Спустя минуту появилась послушница. За ней следовала привратница.
— Ну что? — обратилась к ним незнакомка, торопясь услышать ответ.
— Ее высочество просила вам передать, сударыня, — отвечала послушница, — что вечером она не сможет вас принять, но, независимо от этого, монастырь окажет вам гостеприимство, раз вы так ищете убежища. Итак, можете войти, сестра. Вы совершили долгий путь и очень утомлены, как вы говорите; можете лечь в постель.
— А мой конь?
— О нем есть кому позаботиться, не волнуйтесь, сестра.
— Он кроток, как агнец. Его зовут Джерид, он отзывается на это имя. Я настоятельно прошу о нем позаботиться — это чудесное животное.
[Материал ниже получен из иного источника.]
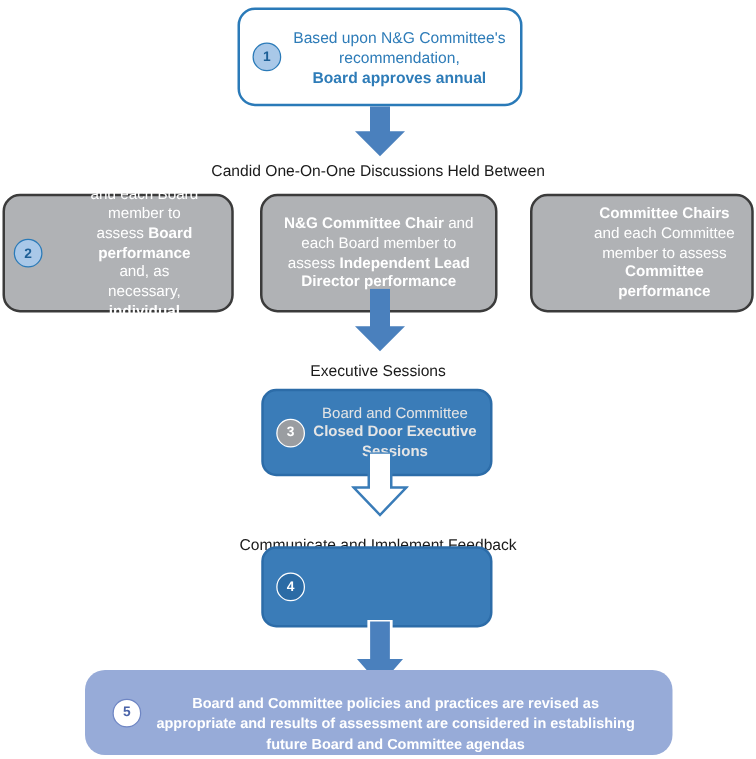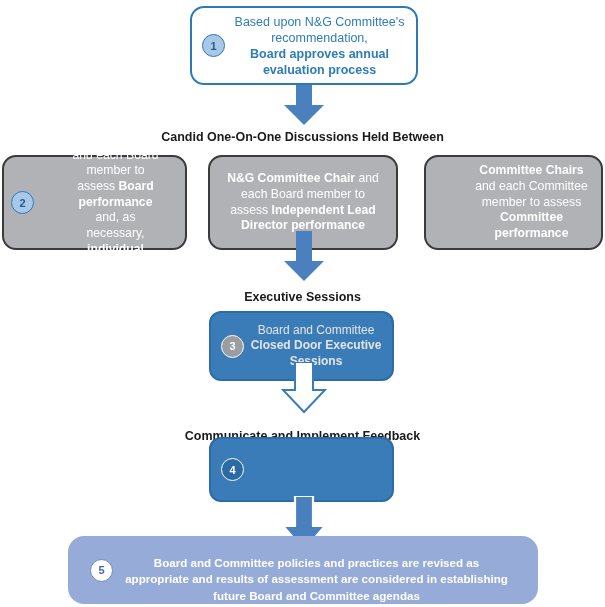"evaluation process" b { html: <b>evaluation process</b> -> none }
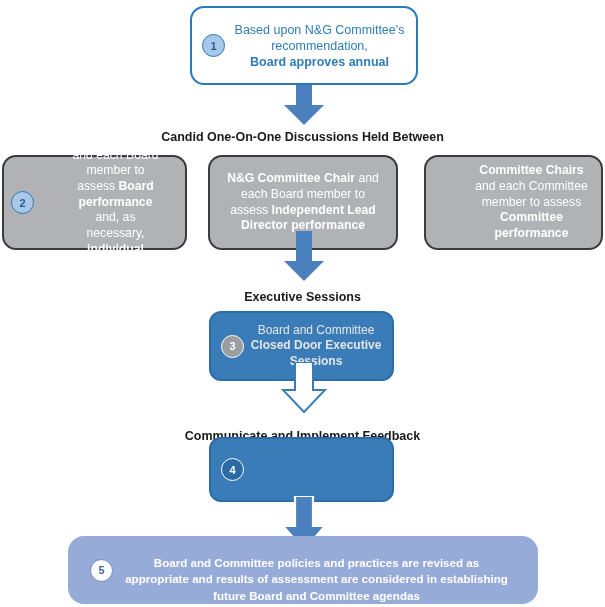"Candid One-On-One Discussions Held" .hdr { font-weight: bold -> normal }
— За ним будут ухаживать, как ухаживают за лошадьми его величества.
— Благодарю.
— А теперь проводите госпожу в ее комнату, — приказала послушница привратнице.
— Нет, не надо в комнату, проводите меня в церковь. Я не хочу спать, мне надо молиться.
— Часовня открыта, сестра, — сказала монахиня, указывая пальцем на небольшую боковую дверь в церкви.
— Мне можно будет увидеться с настоятельницей? — спросила незнакомка.
— Только завтра.
— Утром?
— Нет, утром нельзя, — отвечала монахиня.
— Потому что утром состоится большой прием, — прибавила другая.
— Кто же может быть принят раньше меня? Неужели на свете есть кто-то несчастнее меня?
— Нам оказывает большую честь дофина. Ее высочество остановится у нас на два часа. Это огромная честь для нашего монастыря и большое торжество для наших бедных сестер. Вы понимаете, что…
— Увы!
— Ее высочество аббатиса приказала сделать все возможное, чтобы достойно встретить высоких гостей.
— Скажите, я могу надеяться, что буду здесь в безопасности, ожидая приема вашей августейшей настоятельницы? — спросила незнакомка, оглядываясь с заметной дрожью.
— Да, конечно, сестра. Наш монастырь мог бы укрыть даже преступников, не говоря уже о…
— …беглецах, — закончила незнакомка. — Ну хорошо, значит, сюда никто не может войти, не так ли?
— Без разрешения? Нет, никто.
— А если он добьется разрешения? Боже мой, Боже мой… — пролепетала незнакомка, — ведь он всесильный, он и сам иногда приходит в ужас от своего могущества!